Calf Strain

Calf strain is one of the most common injuries in orthopedics and sports medicine. The specialist speaks of a distension. As with strains of other muscles, the cause of a calf strain is excessive stretching of the muscle.

In itself, the calf strain is a trivial injury, which occurs in the vast majority of cases in athletes and does not require special therapy. Running sports, soccer or tennis in particular are sports with an increased risk of calf strain. In the case of very severe or long-lasting complaints, the injury should be clarified in order to exclude a more serious cause for the pain. There are several muscles on the calf, mostly the triceps surae muscle is affected.


A pulled calf causes a number of typical complaints. Initially, there is an unusual or excessive strain on the calf. Initially, the calf strain is felt by a slight pull on the back of the lower leg, which develops into a stabbing pain as it progresses.

This is an important criterion for distinguishing a pulled calf from a torn muscle fibre of the lower leg or a torn muscle fibre of the calf, where the pain suddenly shoots up and does not gradually get worse. Cramp-like complaints are often described. The attempt to resume the previous activity after a short break is usually not possible due to the pain.

After a short time, a hardening of the calf is felt, which is explained by a slight swelling in the muscle. In addition, the muscle contracts reflexively. Pain and damage to the musculature cause a loss of calf function when the calf is pulled, which can be very pronounced depending on the extent of the complaints.

Typically, it is difficult to climb stairs and it is also difficult to stand on the tips of the toes. Bleeding does not occur and swellings are not visible from the outside. The musculature consists of many small fibers that are bundled together to form a muscle.

They contain a large number of elements connected in series, the sarcomeres, which cause the contraction of the muscle. Due to the constant alternation of tension and slackening of a muscle, the muscle fibers are stretchable. However, excessive stretching leads to injury and overstretching of these elements: the muscle is pulled.

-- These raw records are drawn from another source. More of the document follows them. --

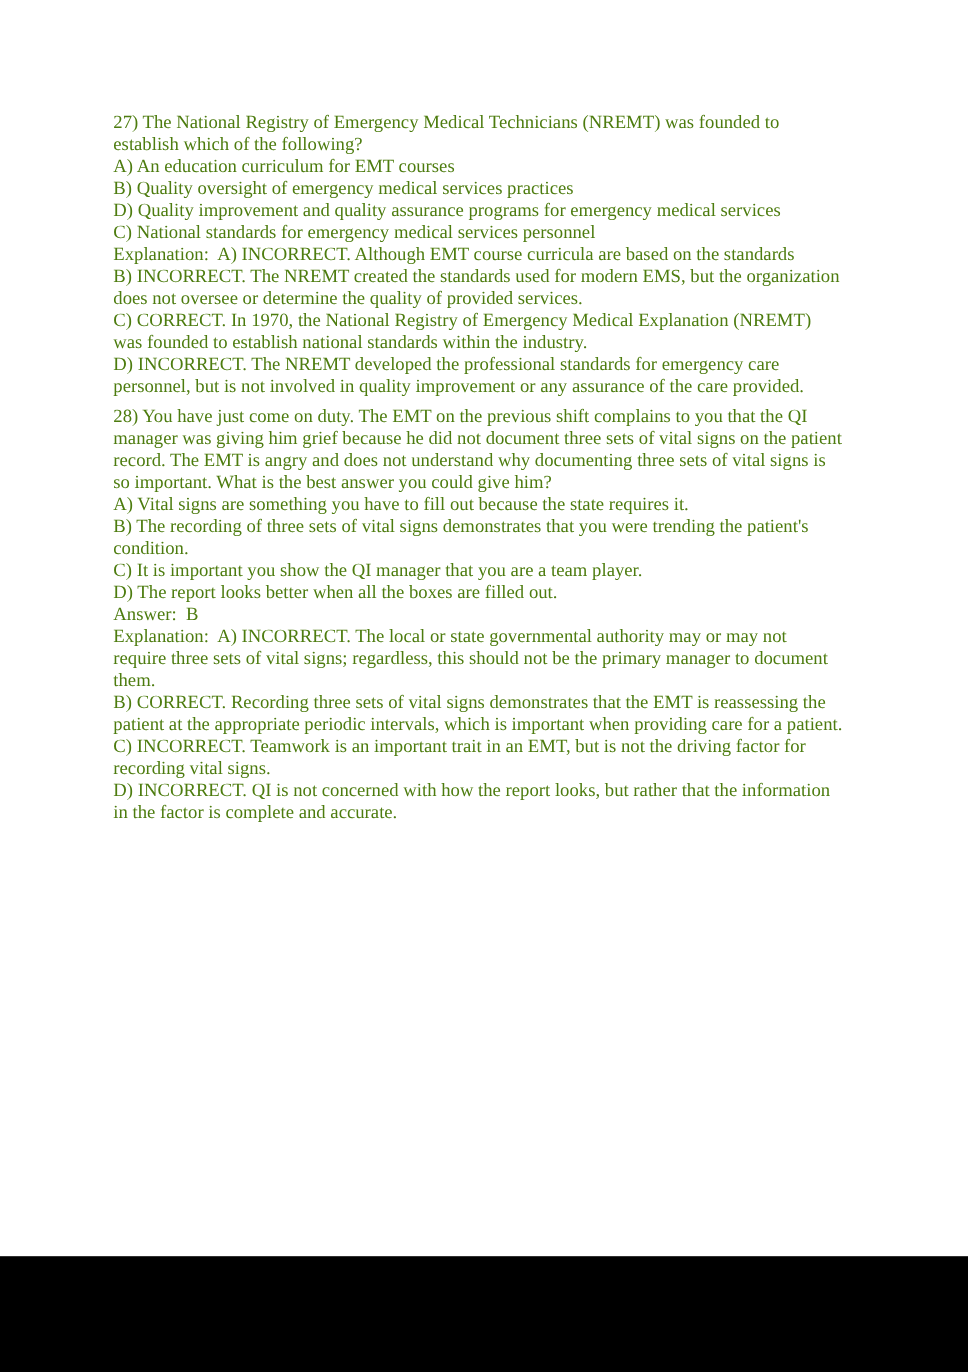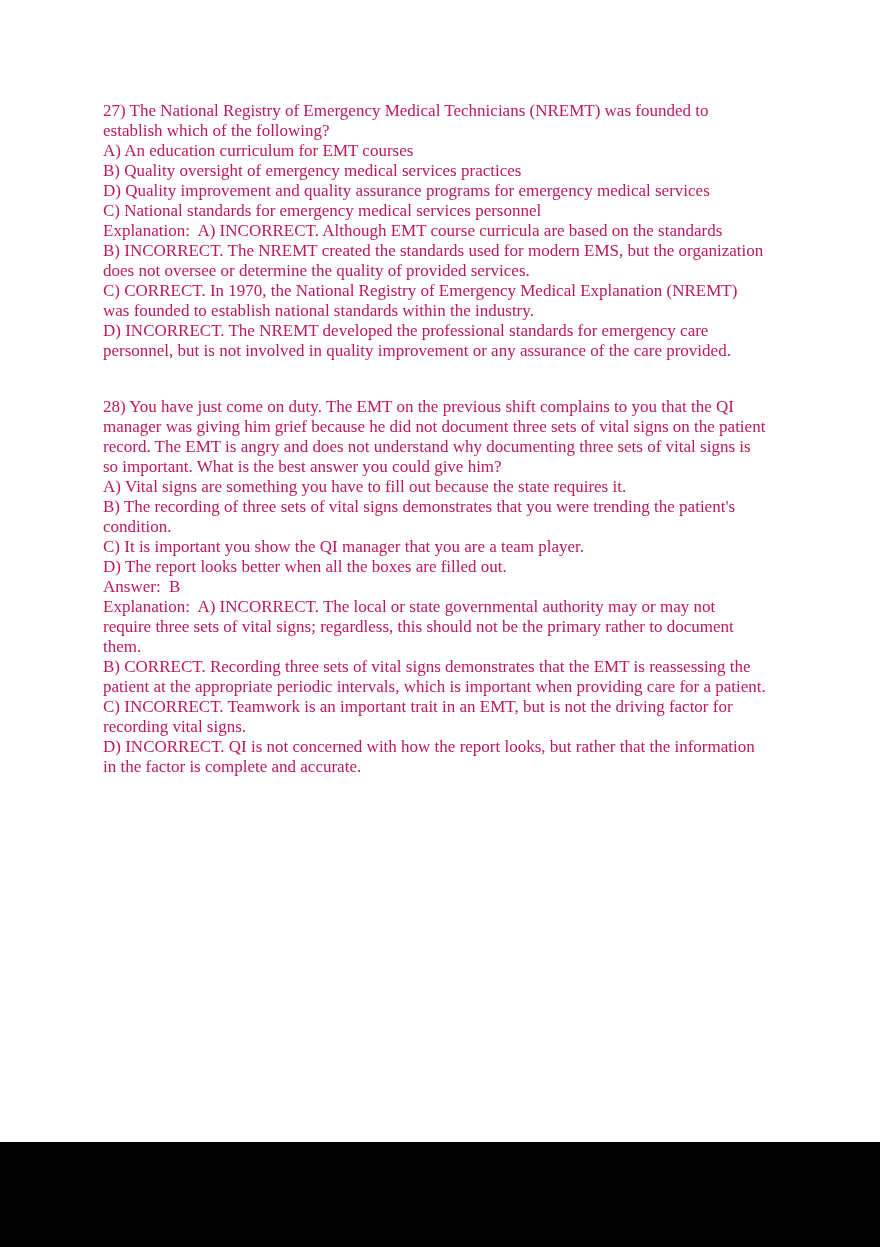"27) The National Registry of" div.text-area { color: #be185d -> #4d7c0f }
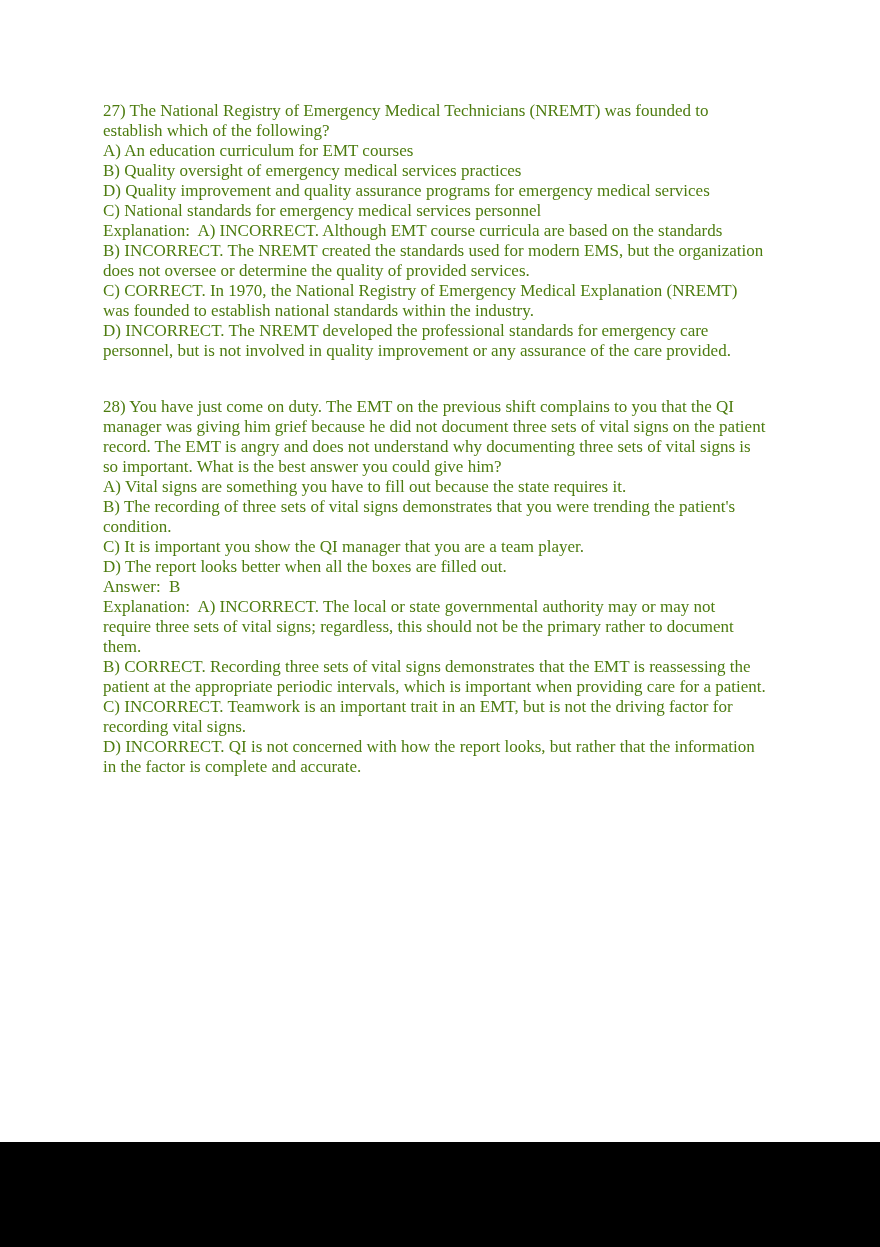"28) You have just come" .block-gap { margin-top: 36px -> 8px }
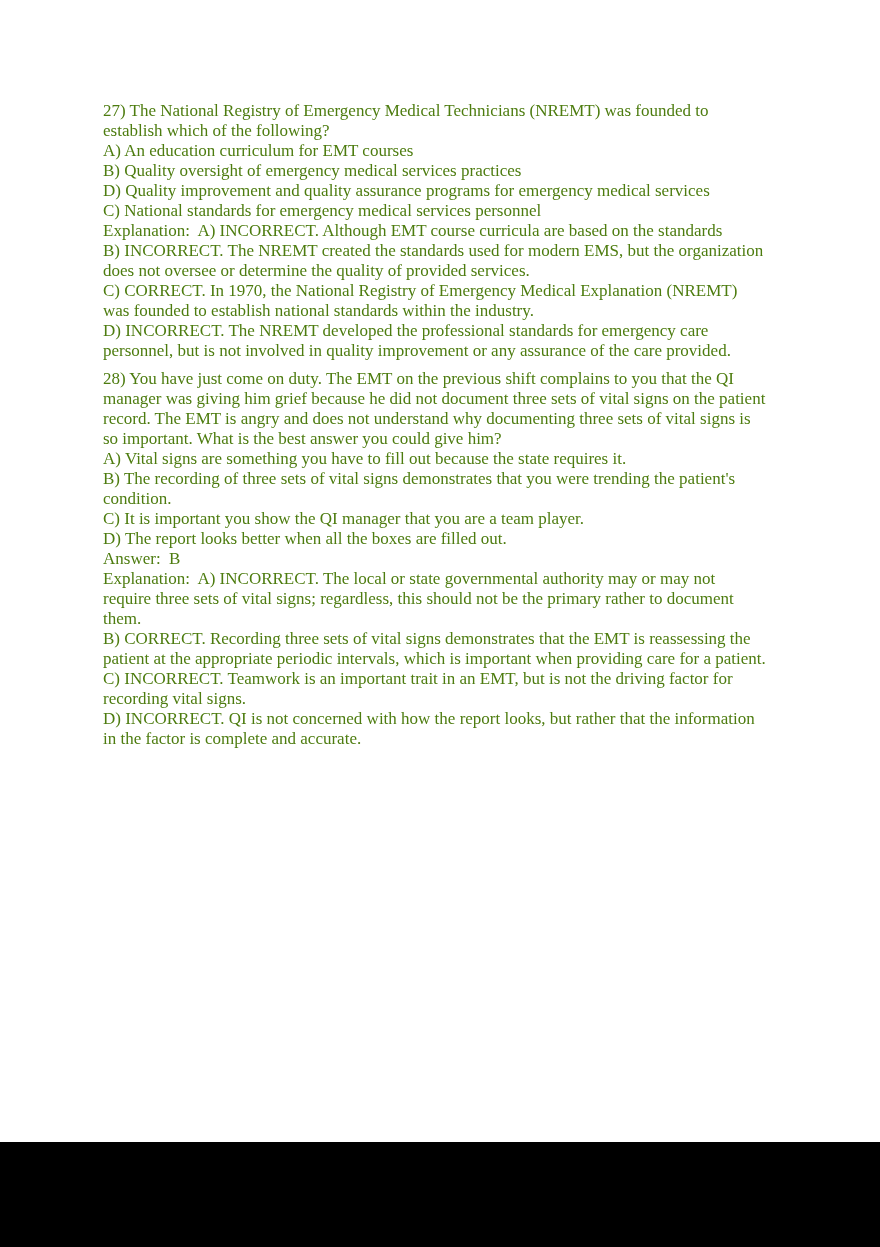"require three sets of vital" div.text-line { text: rather -> manager }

Typical movements that lead to calf strain are those in which a sudden heavy load is applied to the muscle. This is especially the case when the knee is stretched with the foot raised at the same time, as is the case, for example, with the lunge in tennis. Running uphill therefore leads to calf strain just as often as running on heavy and uneven terrain.

However, even maximum loads on the calf in a normal leg position can often cause a calf strain. Typical movement sequences for this are fast starts and sudden, repeated accelerations with abrupt braking. This explains the increased risk for tennis players and footballers.

Especially for hobby athletes who do not have well-trained muscles, a pulled calf is not uncommon. In addition to the causal load, external circumstances also increase the risk of a pulled calf. The main cause in this context is an insufficiently warmed up musculature.

Due to the non-optimal blood circulation, the muscle fibers are more susceptible, which plays a role especially in combination with cold and wet weather. In addition to this, tired and overstrained muscles are predestined to suffer from calf strain. An unbalanced diet, especially with a lack of fluids and a deficiency of certain nutrients such as calcium or magnesium, can promote such a sports injury. Finally, foot malpositions or incorrect running shoes with a lack of cushioning or a poorly adapted shape make the development of a calf strain more likely.